Ahhh. the framerate thread. Beware my long postij.
Just remember that there is a big difference between the framerate you see on your screen, a timedemo average, and the "minimum" framerate you will see.
Minimums are really what kill the fluidity of a game, and usually occur during the most fun (i.e. action packed) part of the game.
Now, there are typically 3 views on this... and it all depends on your own opinion, but I've experiences that the opinions tend to fall into 3 categories. The first say a timedemo of about 30fps is fine, the second say a timedemo of 60fps is whatcha need, and then there are the people who insist on +2000fps.
There is no correct answer, of course. It's all subjective. If framerate remained at a constant 30fps the game would be smooth.

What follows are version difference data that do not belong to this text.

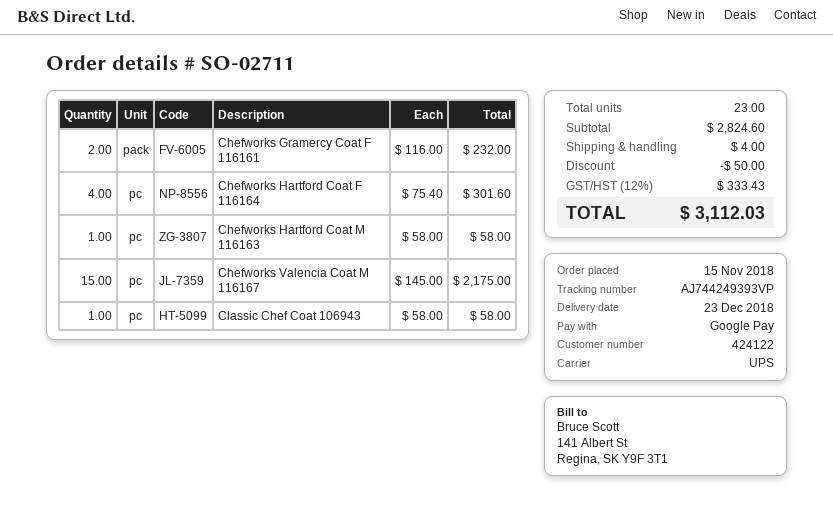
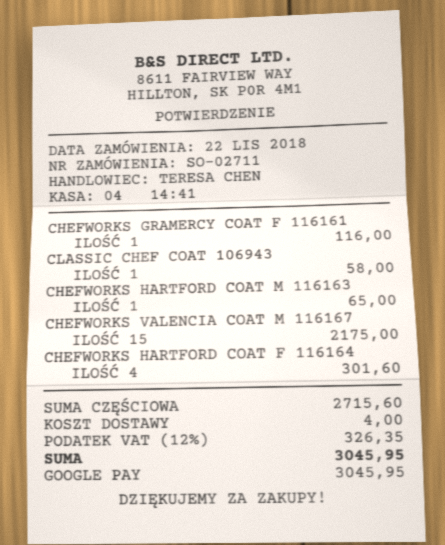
order date: 2018-11-15 -> 2018-11-22
Chefworks Gramercy Coat F 116161: 2 for 232.00 -> 1 for 116.00
Chefworks Hartford Coat M 116163: 1 for 58.00 -> 1 for 65.00
subtotal: 2824.60 -> 2715.60
discount: 50.00 -> none
tax: 12% = 333.43 -> 12% = 326.35
total: 3112.03 -> 3045.95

A constant 60fps has been argued (3dfx wrote an excellent article about it but it's not posted anymore) to be the best framerate for 3d games.
Depending on the game, however, the minimums can be severe (or not). A flight simulator generally doesn't need the high fps of a first-person-shooter game like Quake3 or UnrealTournament. The latter at 30fps aren't alot of fun. This is why many hard core first-person-shooter (too many fps's around here) multi-player gamers tweak their systems such that they spit out hunderds of fps. This is in effort to make sure the minimums are never below 60 (and is the case of quake engine games, better movement is possible with more fps).

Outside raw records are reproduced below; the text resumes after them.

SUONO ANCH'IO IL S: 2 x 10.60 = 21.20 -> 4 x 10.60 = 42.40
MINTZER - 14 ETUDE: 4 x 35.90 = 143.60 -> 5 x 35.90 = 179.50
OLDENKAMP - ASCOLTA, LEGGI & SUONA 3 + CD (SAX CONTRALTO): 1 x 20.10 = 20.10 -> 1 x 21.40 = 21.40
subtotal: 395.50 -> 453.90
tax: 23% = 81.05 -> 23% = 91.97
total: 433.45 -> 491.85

There is no right answer. More is better, there is a point of diminishing returns, but it's different for each person and each game.

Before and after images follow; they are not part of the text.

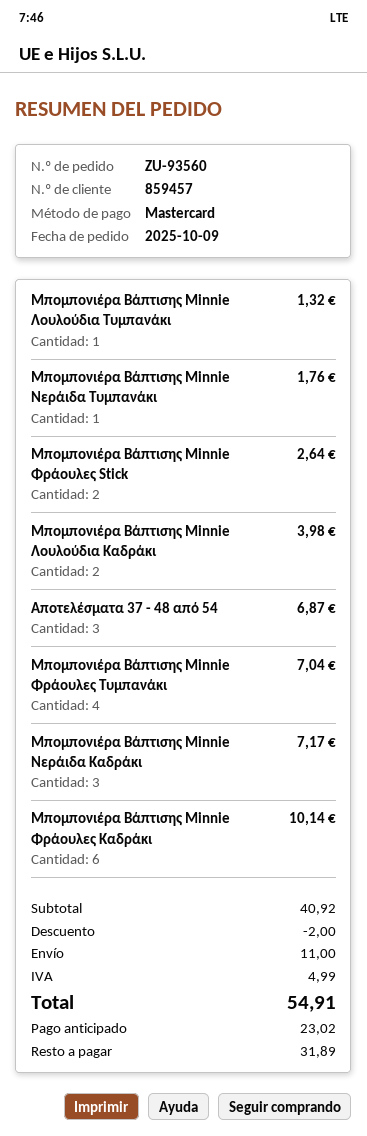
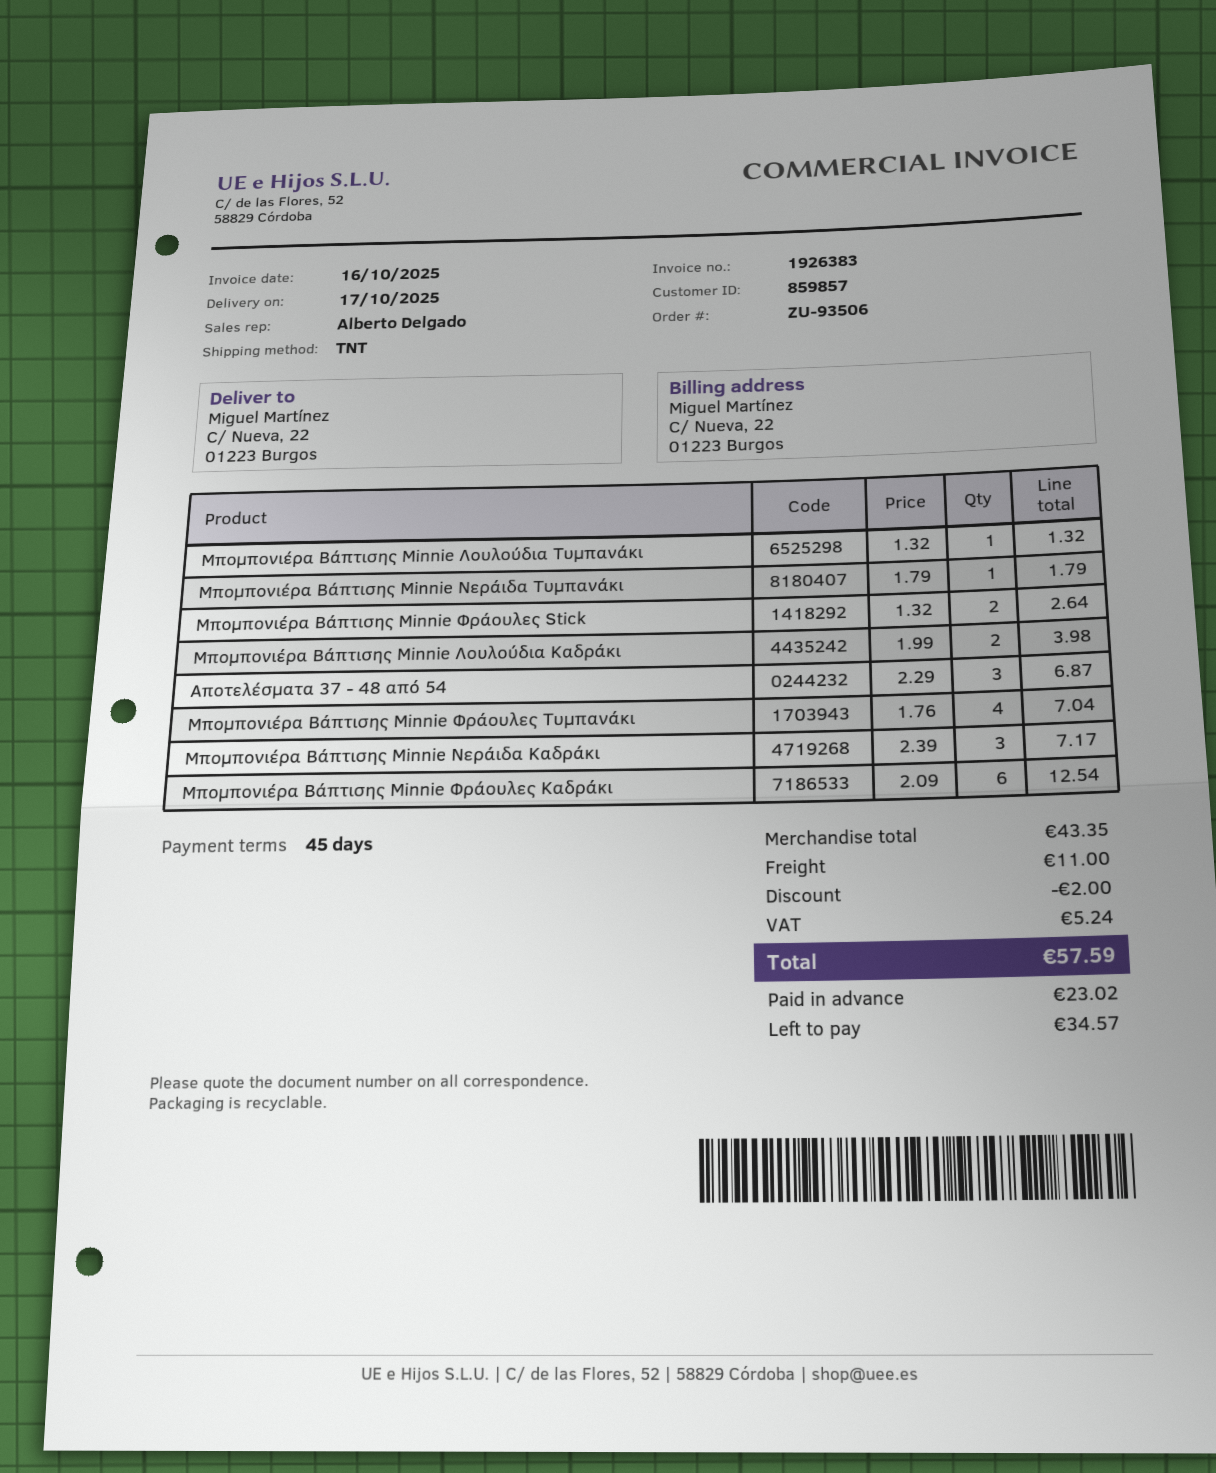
order number: ZU-93560 -> ZU-93506
customer number: 859457 -> 859857
Mπομπονιέρα Βάπτισης Minnie Νεράιδα Τυμπανάκι: 1 for 1.76 -> 1 for 1.79
Mπομπονιέρα Βάπτισης Minnie Φράουλες Καδράκι: 6 for 10.14 -> 6 for 12.54
subtotal: 40.92 -> 43.35
tax: 4.99 -> 5.24
total: 54.91 -> 57.59
balance: 31.89 -> 34.57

Here is my realworld example. Tbird 1Ghz, Geforce2 GTS (everything overclocked to the brink of stability). In quake3 if I run at 1024x768x32 w/S3TC, my timedemo's are 100+ fps and the fps counter can see ~140's. When playing on servers, the game often gets choppy when alot of peeps are in the same room shootin, I've seen framerate drop as low as 35-40. 800x600x16 timedemo's in the 150's, and the fps counter can go into the 200's, and it's always smooth.